> [TASK DIRECTIONS]:
Within the material below, filter for lines that hold the word "Piumino".

> [WORKING DATA]:
=======

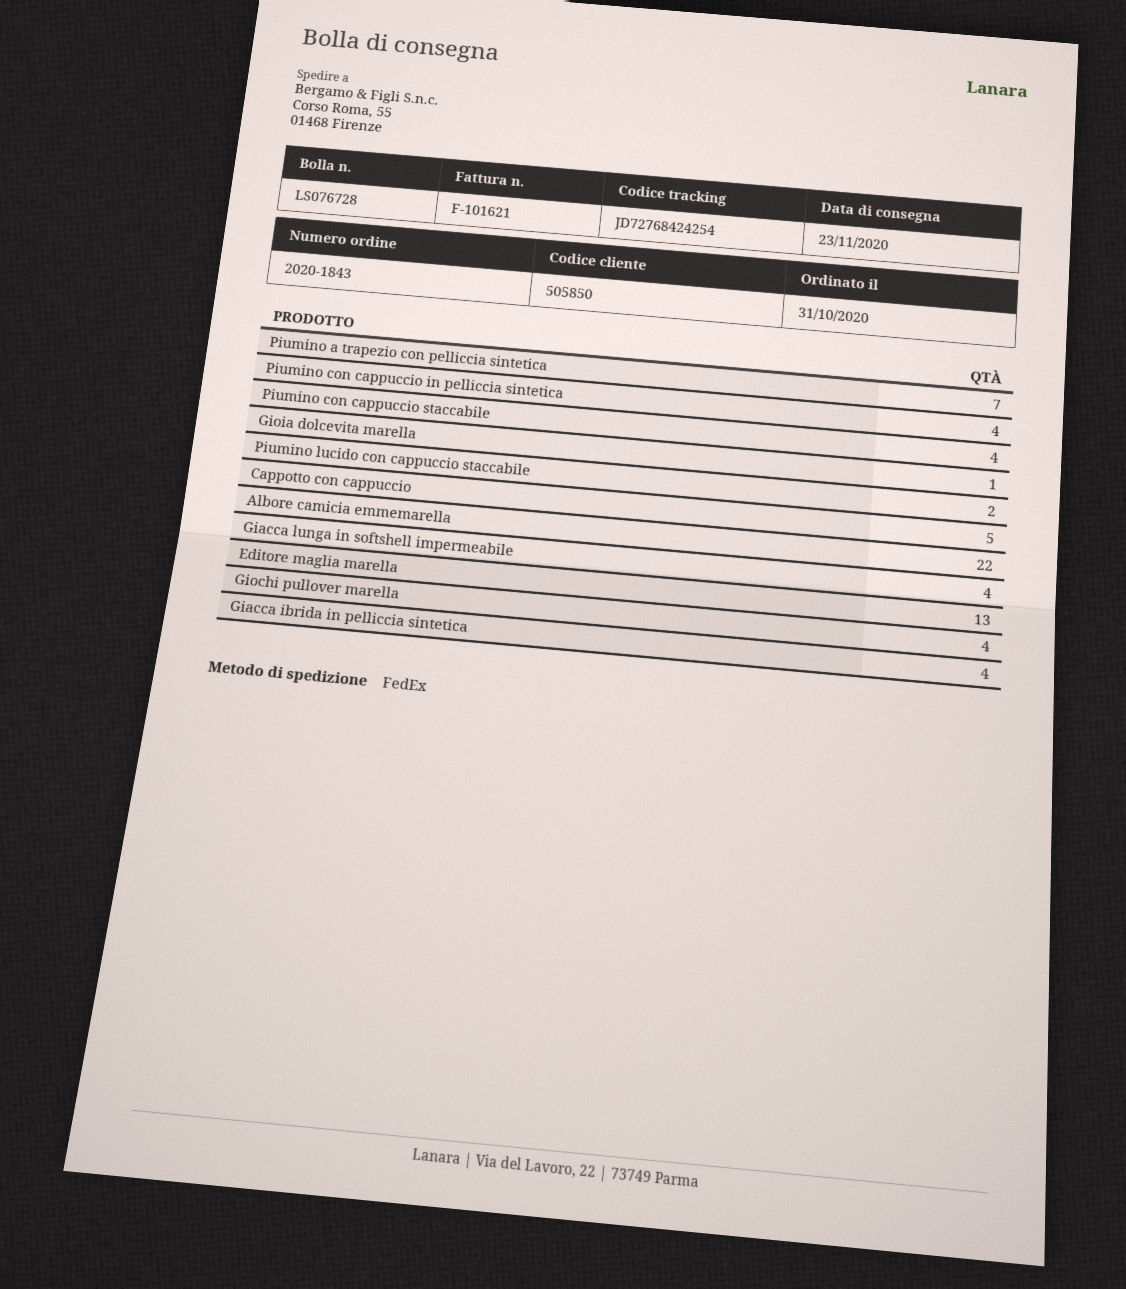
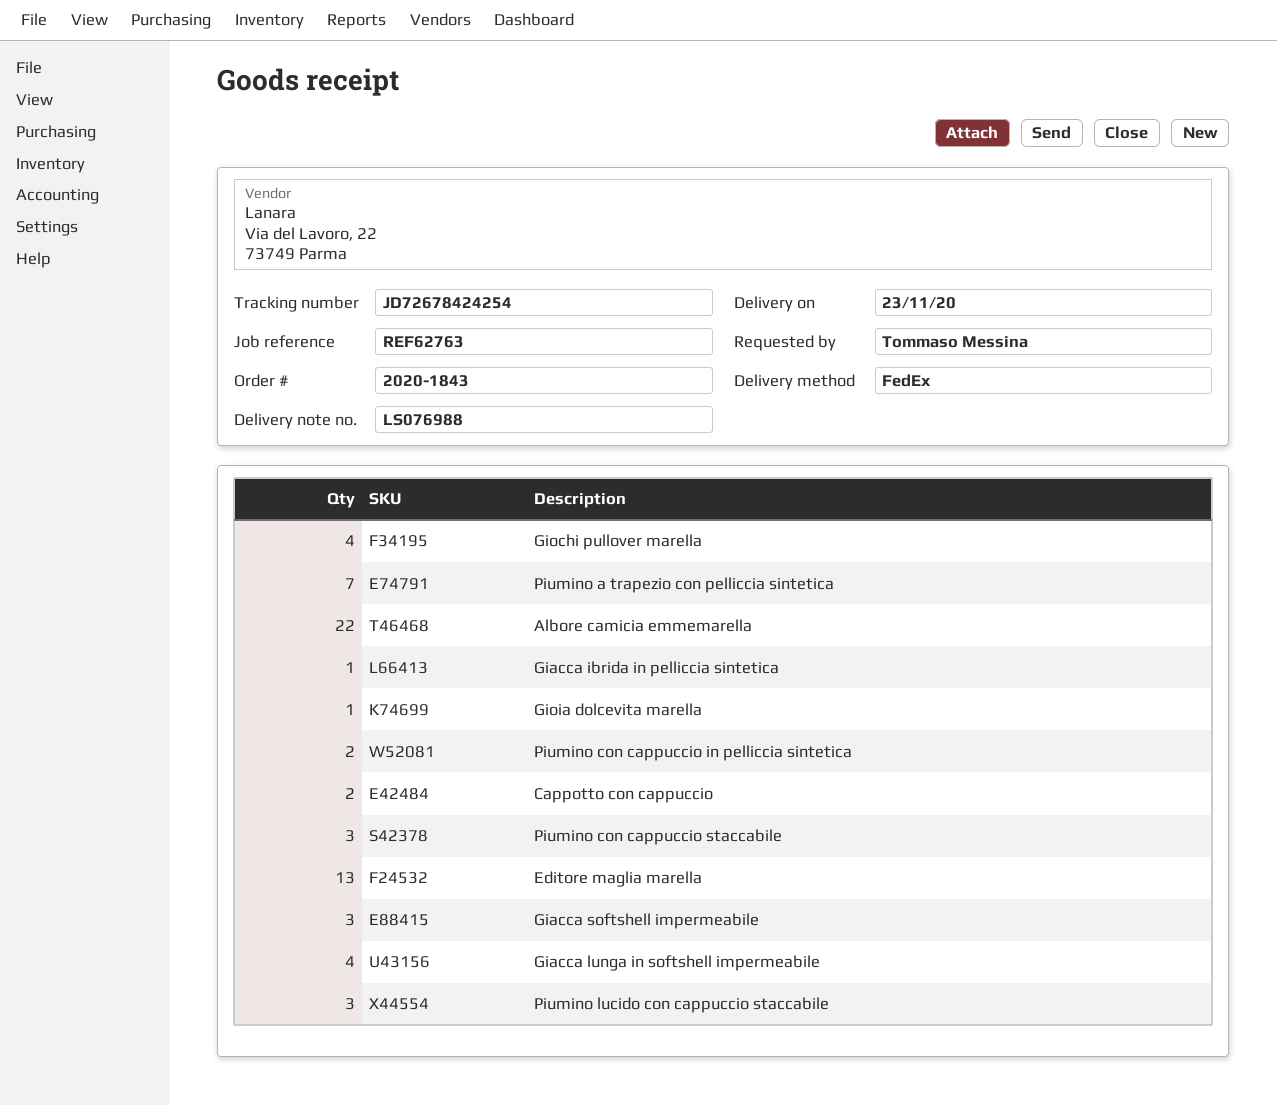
delivery note number: LS076728 -> LS076988
tracking number: JD72768424254 -> JD72678424254
Piumino con cappuccio in pelliccia sintetica: 4 -> 2
Piumino con cappuccio staccabile: 4 -> 3
Piumino lucido con cappuccio staccabile: 2 -> 3
Cappotto con cappuccio: 5 -> 2
Giacca ibrida in pelliccia sintetica: 4 -> 1
Giacca softshell impermeabile: none -> 3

=======

> [RESPONSE]:
Piumino con cappuccio in pelliccia sintetica: 4 -> 2
Piumino con cappuccio staccabile: 4 -> 3
Piumino lucido con cappuccio staccabile: 2 -> 3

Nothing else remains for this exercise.